The Lebanese Forces MP advised the international community to redouble its efforts to reach a solution to the Syrian unrest if it wants to weaken the influence of such groups.
“Violence makes the land fertile for extremists ... Stability is the grave of extremists,” he said.
“If the international community doesn’t want to give extremists the chance to become powerful like they did in Afghanistan after the Soviet invasion, then they should work on ending the crisis,” he said.
The unrest has forced more than 170,000 people to abandon their homes and flee to Lebanon over the past 22 months, with the refugee surge becoming a subject of dispute among government officials.
Zahra criticized Energy Minister Gebran Bassil’s calls to close the country’s border to refugees in order to stop extremist groups from infiltrating the country.
According to Zahra, Syrian refugees are only in Lebanon temporary, unlike the Palestinians who were forced out of their country as a result of the Israeli occupation.
“Syrians fleeing to Lebanon are fleeing violence temporarily.

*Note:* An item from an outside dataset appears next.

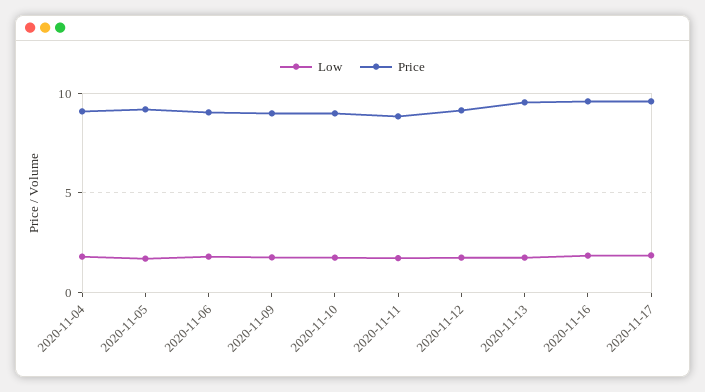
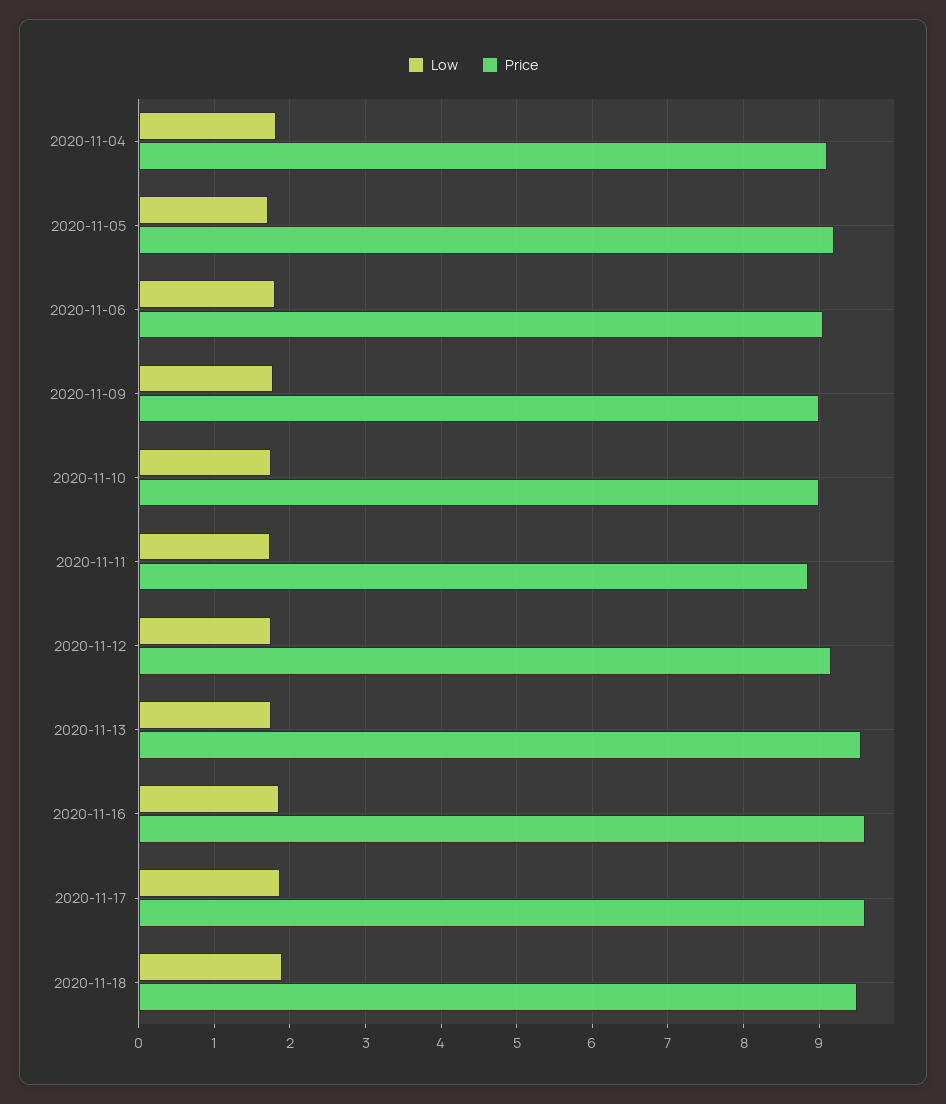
Low, 2020-11-18: none -> 1.9
Price, 2020-11-18: none -> 9.5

They are our neighbors and we should welcome them in Lebanon just as they welcomed us during the years of war in Lebanon.”

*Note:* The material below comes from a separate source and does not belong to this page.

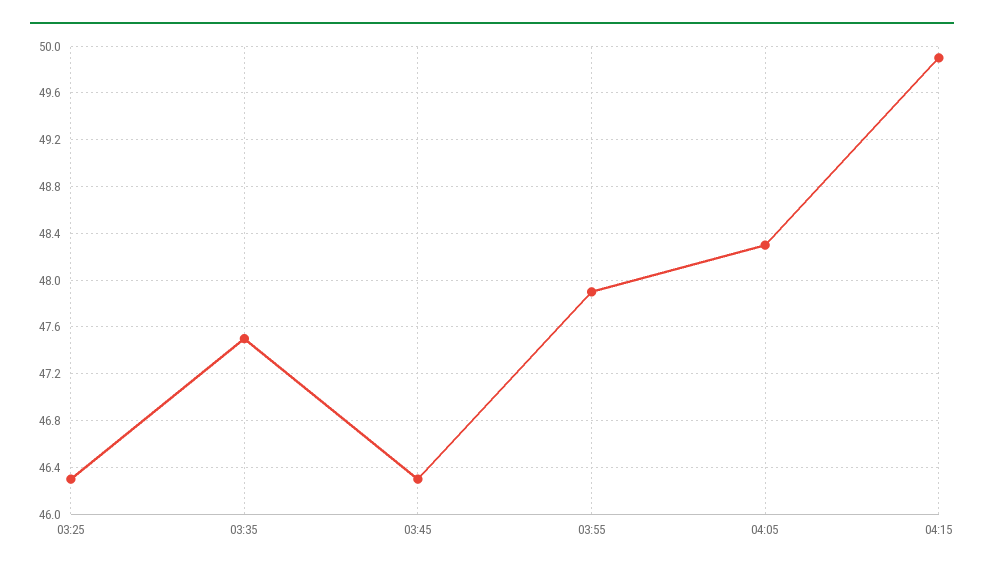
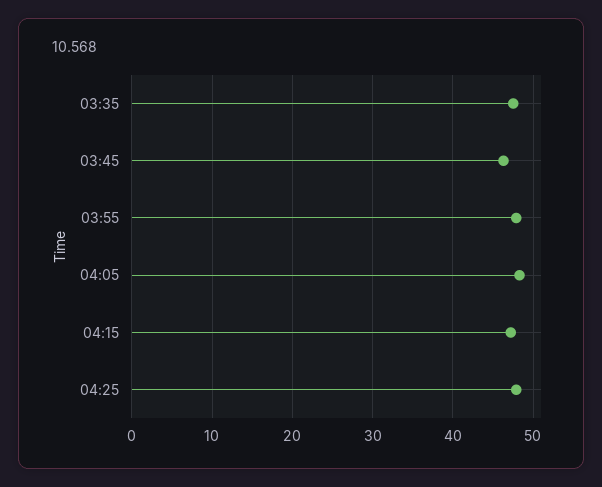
03:25: 46.3 -> none
04:15: 49.9 -> 47
04:25: none -> 48

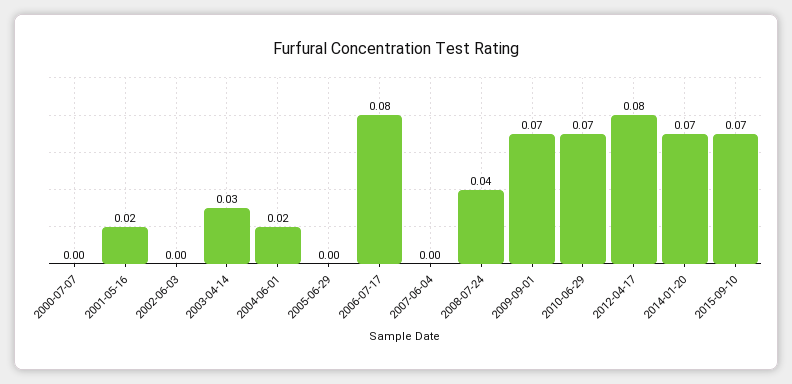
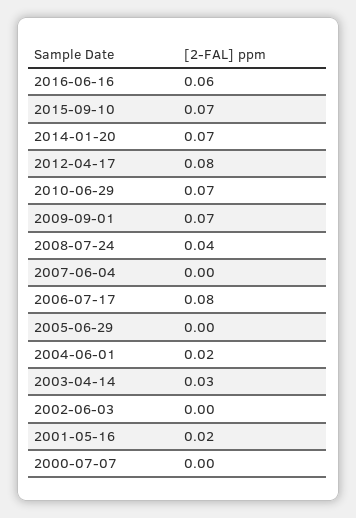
2016-06-16: none -> 0.06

“It’s unfortunate that those who didn’t have the chance to defend Lebanon when it was in danger are trying to create imaginary battles to provoke Christians and tell them that Syrian refugees are a threat,” he said in reference to Bassil.

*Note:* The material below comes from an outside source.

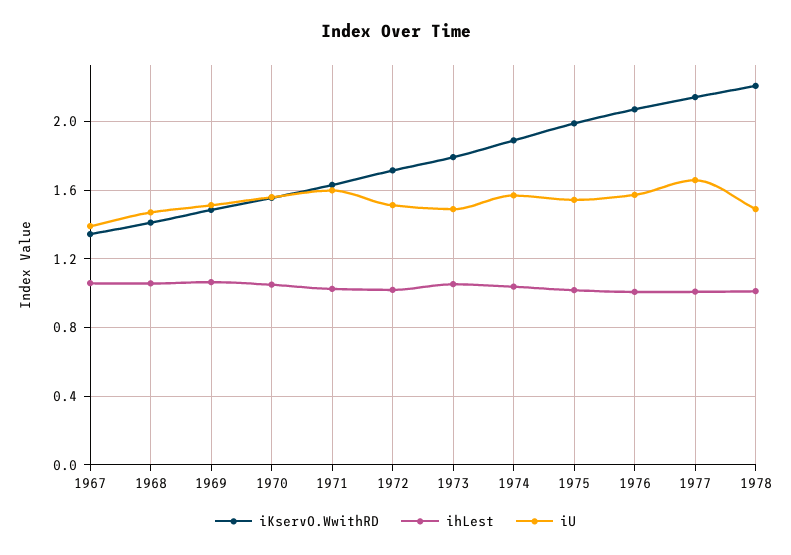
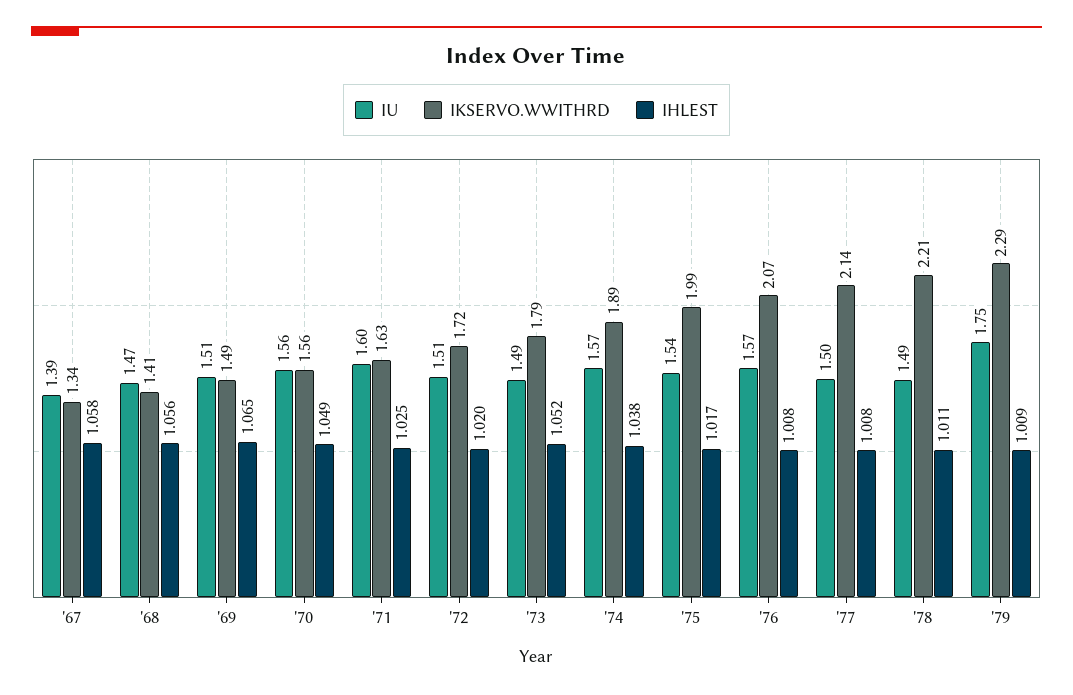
iU, 1977: 1.65 -> 1.5
iU, '79: none -> 1.75
iKservO.WwithRD, '79: none -> 2.29
ihLest, '79: none -> 1.009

The Batroun MP was also critical of Hezbollah leader Sayyed Hasan Nasrallah’s recent comments on Lebanon’s role vis-à-vis the crisis next door, calling it “vague.”
“He says we can’t close the borders in the face of Syrians but he also says that Lebanese should pressure the Syrian opposition to hold dialogue with the regime to end the Syrian unrest, meaning that he is placing conditions on [allowing] refugees [enter Lebanon].”
Zahra said Hezbollah doesn’t want to forsake the Syrian regime, but doesn’t want to drag Lebanon into the conflict.
“Even Russia and China are now convinced that any political solution in Syria shouldn’t include any members of the current regime, but Nasrallah insists that the Assad regime stay.”
On the domestic front, the 56-year-old said that he and Batroun’s other lawmaker will run for re-election in parliamentary polls scheduled to take place in June.
“Of course I will run ... I will be running with MP Butros Harb in the elections, and our official electoral campaign will start in two weeks.”
Zahra said the security threats that had limited the movement of many March 14 MPs won’t stop them from campaigning. “The battle in Batroun is a political one. The people of Batroun are committed to the political principles we are working for and they understand the risks we face as MPs,” he said.
“It’s true that we are unable to move around because of security threats, but Batroun’s voters are politically well-informed of the challenges facing the country,” he added.
Zahra accused his political rivals in the Free Patriotic Movement of using government posts for electoral gain, and predicted that the tactic would not produce results on election day.
Zahra dismissed the possibility of the opposition and the government reaching an agreement on a new electoral law, describing next week’s meeting of Parliament’s electoral law subcommittee as “symbolic.”
“How can the Free Patriotic Movement call for a new electoral law when they present two proposals to Parliament? One presented through the government based on proportional representation and another based on the Orthodox Gathering?” he said.
After the government referred the Interior Ministry’s draft electoral law based on proportional representation with 13-medium-sized districts last year, lawmakers from the FPM proposed a draft in which every sect would elect its own MPs.
Zahra said the March 8 coalition’s overriding goal in its maneuvering over drafting a new law was to do away with the parliamentary blocs of Progressive Socialist Party leader Walid Jumblatt and the Future Movement.